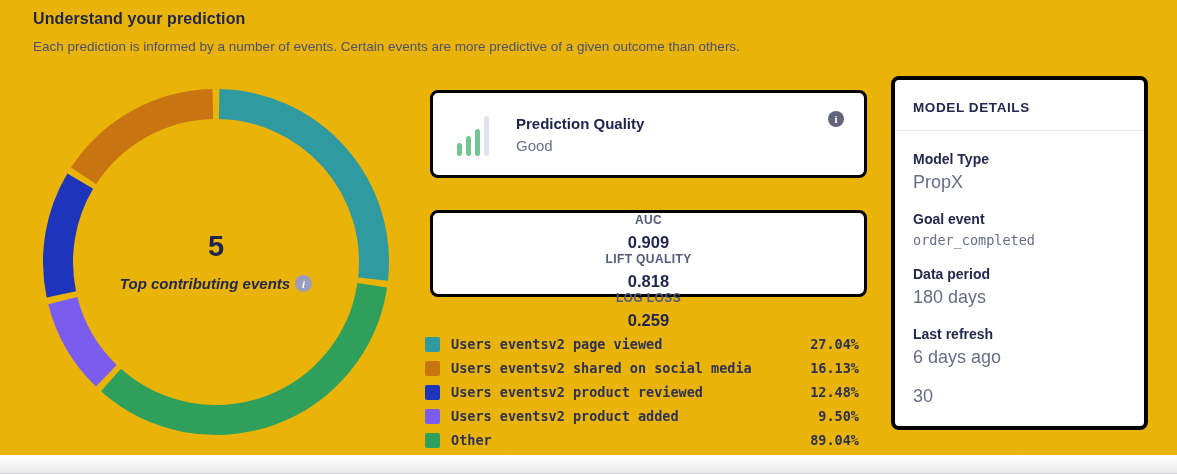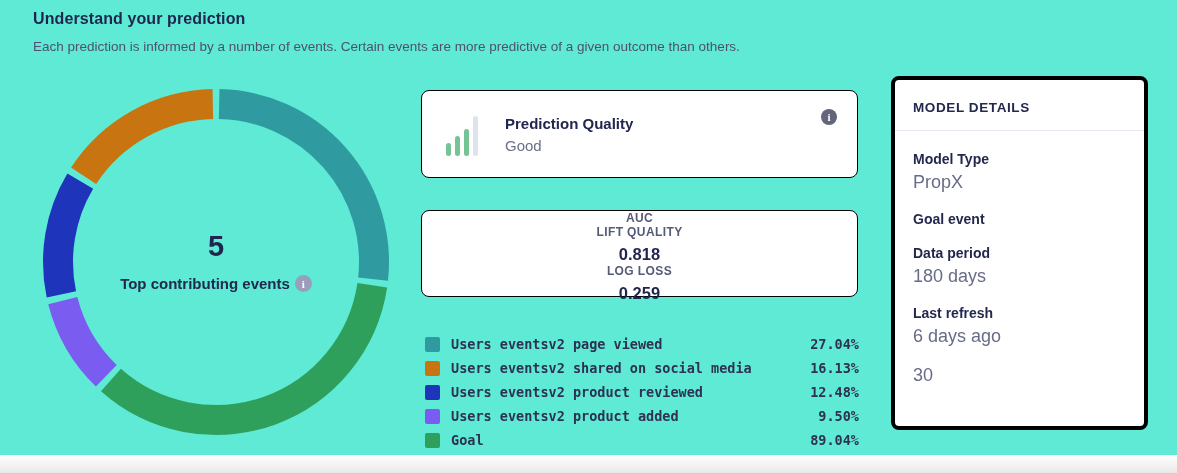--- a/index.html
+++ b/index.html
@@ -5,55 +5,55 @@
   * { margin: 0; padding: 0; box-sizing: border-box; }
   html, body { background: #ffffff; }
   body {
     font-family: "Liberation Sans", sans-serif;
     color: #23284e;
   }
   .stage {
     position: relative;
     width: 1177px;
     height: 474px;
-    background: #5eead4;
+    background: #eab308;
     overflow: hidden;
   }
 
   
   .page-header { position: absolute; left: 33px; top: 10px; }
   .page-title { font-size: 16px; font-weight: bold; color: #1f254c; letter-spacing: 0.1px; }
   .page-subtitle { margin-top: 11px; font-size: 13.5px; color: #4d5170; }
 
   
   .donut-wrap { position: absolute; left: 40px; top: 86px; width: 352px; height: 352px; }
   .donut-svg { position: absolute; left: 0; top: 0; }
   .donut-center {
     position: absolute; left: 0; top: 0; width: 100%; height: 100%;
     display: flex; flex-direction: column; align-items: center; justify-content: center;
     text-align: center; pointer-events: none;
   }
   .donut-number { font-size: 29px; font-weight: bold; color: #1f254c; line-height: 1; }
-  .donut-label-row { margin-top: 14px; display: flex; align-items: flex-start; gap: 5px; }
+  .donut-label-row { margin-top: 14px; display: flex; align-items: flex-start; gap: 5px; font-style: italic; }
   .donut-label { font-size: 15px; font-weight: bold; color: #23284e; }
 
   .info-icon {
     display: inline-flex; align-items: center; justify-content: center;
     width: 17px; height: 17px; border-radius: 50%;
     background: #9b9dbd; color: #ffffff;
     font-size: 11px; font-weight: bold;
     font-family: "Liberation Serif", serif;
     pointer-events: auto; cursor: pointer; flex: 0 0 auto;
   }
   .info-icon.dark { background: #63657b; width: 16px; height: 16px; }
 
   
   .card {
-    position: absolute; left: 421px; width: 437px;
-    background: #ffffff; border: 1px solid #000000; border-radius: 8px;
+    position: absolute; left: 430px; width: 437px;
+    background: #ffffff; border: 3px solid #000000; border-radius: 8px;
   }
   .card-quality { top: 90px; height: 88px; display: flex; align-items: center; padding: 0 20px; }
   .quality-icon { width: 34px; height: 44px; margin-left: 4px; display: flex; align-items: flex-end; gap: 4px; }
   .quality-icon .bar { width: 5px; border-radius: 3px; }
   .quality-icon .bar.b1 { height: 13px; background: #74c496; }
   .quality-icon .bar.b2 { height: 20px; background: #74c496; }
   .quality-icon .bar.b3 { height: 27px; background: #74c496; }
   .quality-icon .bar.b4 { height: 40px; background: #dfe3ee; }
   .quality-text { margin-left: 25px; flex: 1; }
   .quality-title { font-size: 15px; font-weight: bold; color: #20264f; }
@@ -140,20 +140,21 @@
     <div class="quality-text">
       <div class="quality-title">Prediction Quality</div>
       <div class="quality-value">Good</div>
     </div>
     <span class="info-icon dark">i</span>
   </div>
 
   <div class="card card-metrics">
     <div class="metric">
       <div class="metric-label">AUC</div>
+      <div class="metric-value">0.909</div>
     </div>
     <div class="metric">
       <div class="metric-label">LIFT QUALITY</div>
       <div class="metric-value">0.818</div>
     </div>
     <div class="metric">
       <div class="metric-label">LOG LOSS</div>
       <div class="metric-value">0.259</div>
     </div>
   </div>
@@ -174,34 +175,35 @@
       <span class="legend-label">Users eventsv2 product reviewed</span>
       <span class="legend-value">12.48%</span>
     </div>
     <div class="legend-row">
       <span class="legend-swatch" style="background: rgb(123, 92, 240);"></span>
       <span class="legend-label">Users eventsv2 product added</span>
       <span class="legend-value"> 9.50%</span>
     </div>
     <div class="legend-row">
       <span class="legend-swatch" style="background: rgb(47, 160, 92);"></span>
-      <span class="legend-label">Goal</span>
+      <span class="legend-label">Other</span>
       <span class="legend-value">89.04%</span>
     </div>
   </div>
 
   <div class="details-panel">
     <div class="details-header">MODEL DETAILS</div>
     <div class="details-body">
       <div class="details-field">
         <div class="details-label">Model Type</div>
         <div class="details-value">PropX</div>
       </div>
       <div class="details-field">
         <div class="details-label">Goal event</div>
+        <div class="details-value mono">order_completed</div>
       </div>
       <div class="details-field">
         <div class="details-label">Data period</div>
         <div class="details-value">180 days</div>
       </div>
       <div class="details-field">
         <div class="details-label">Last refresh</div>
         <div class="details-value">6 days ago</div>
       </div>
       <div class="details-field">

* Problem requirements
Your answer must be the full listing, copied exactly, with no pictures in it.

* Written reply
--- a/index.html
+++ b/index.html
@@ -5,55 +5,55 @@
   * { margin: 0; padding: 0; box-sizing: border-box; }
   html, body { background: #ffffff; }
   body {
     font-family: "Liberation Sans", sans-serif;
     color: #23284e;
   }
   .stage {
     position: relative;
     width: 1177px;
     height: 474px;
-    background: #5eead4;
+    background: #eab308;
     overflow: hidden;
   }
 
   
   .page-header { position: absolute; left: 33px; top: 10px; }
   .page-title { font-size: 16px; font-weight: bold; color: #1f254c; letter-spacing: 0.1px; }
   .page-subtitle { margin-top: 11px; font-size: 13.5px; color: #4d5170; }
 
   
   .donut-wrap { position: absolute; left: 40px; top: 86px; width: 352px; height: 352px; }
   .donut-svg { position: absolute; left: 0; top: 0; }
   .donut-center {
     position: absolute; left: 0; top: 0; width: 100%; height: 100%;
     display: flex; flex-direction: column; align-items: center; justify-content: center;
     text-align: center; pointer-events: none;
   }
   .donut-number { font-size: 29px; font-weight: bold; color: #1f254c; line-height: 1; }
-  .donut-label-row { margin-top: 14px; display: flex; align-items: flex-start; gap: 5px; }
+  .donut-label-row { margin-top: 14px; display: flex; align-items: flex-start; gap: 5px; font-style: italic; }
   .donut-label { font-size: 15px; font-weight: bold; color: #23284e; }
 
   .info-icon {
     display: inline-flex; align-items: center; justify-content: center;
     width: 17px; height: 17px; border-radius: 50%;
     background: #9b9dbd; color: #ffffff;
     font-size: 11px; font-weight: bold;
     font-family: "Liberation Serif", serif;
     pointer-events: auto; cursor: pointer; flex: 0 0 auto;
   }
   .info-icon.dark { background: #63657b; width: 16px; height: 16px; }
 
   
   .card {
-    position: absolute; left: 421px; width: 437px;
-    background: #ffffff; border: 1px solid #000000; border-radius: 8px;
+    position: absolute; left: 430px; width: 437px;
+    background: #ffffff; border: 3px solid #000000; border-radius: 8px;
   }
   .card-quality { top: 90px; height: 88px; display: flex; align-items: center; padding: 0 20px; }
   .quality-icon { width: 34px; height: 44px; margin-left: 4px; display: flex; align-items: flex-end; gap: 4px; }
   .quality-icon .bar { width: 5px; border-radius: 3px; }
   .quality-icon .bar.b1 { height: 13px; background: #74c496; }
   .quality-icon .bar.b2 { height: 20px; background: #74c496; }
   .quality-icon .bar.b3 { height: 27px; background: #74c496; }
   .quality-icon .bar.b4 { height: 40px; background: #dfe3ee; }
   .quality-text { margin-left: 25px; flex: 1; }
   .quality-title { font-size: 15px; font-weight: bold; color: #20264f; }
@@ -140,20 +140,21 @@
     <div class="quality-text">
       <div class="quality-title">Prediction Quality</div>
       <div class="quality-value">Good</div>
     </div>
     <span class="info-icon dark">i</span>
   </div>
 
   <div class="card card-metrics">
     <div class="metric">
       <div class="metric-label">AUC</div>
+      <div class="metric-value">0.909</div>
     </div>
     <div class="metric">
       <div class="metric-label">LIFT QUALITY</div>
       <div class="metric-value">0.818</div>
     </div>
     <div class="metric">
       <div class="metric-label">LOG LOSS</div>
       <div class="metric-value">0.259</div>
     </div>
   </div>
@@ -174,34 +175,35 @@
       <span class="legend-label">Users eventsv2 product reviewed</span>
       <span class="legend-value">12.48%</span>
     </div>
     <div class="legend-row">
       <span class="legend-swatch" style="background: rgb(123, 92, 240);"></span>
       <span class="legend-label">Users eventsv2 product added</span>
       <span class="legend-value"> 9.50%</span>
     </div>
     <div class="legend-row">
       <span class="legend-swatch" style="background: rgb(47, 160, 92);"></span>
-      <span class="legend-label">Goal</span>
+      <span class="legend-label">Other</span>
       <span class="legend-value">89.04%</span>
     </div>
   </div>
 
   <div class="details-panel">
     <div class="details-header">MODEL DETAILS</div>
     <div class="details-body">
       <div class="details-field">
         <div class="details-label">Model Type</div>
         <div class="details-value">PropX</div>
       </div>
       <div class="details-field">
         <div class="details-label">Goal event</div>
+        <div class="details-value mono">order_completed</div>
       </div>
       <div class="details-field">
         <div class="details-label">Data period</div>
         <div class="details-value">180 days</div>
       </div>
       <div class="details-field">
         <div class="details-label">Last refresh</div>
         <div class="details-value">6 days ago</div>
       </div>
       <div class="details-field">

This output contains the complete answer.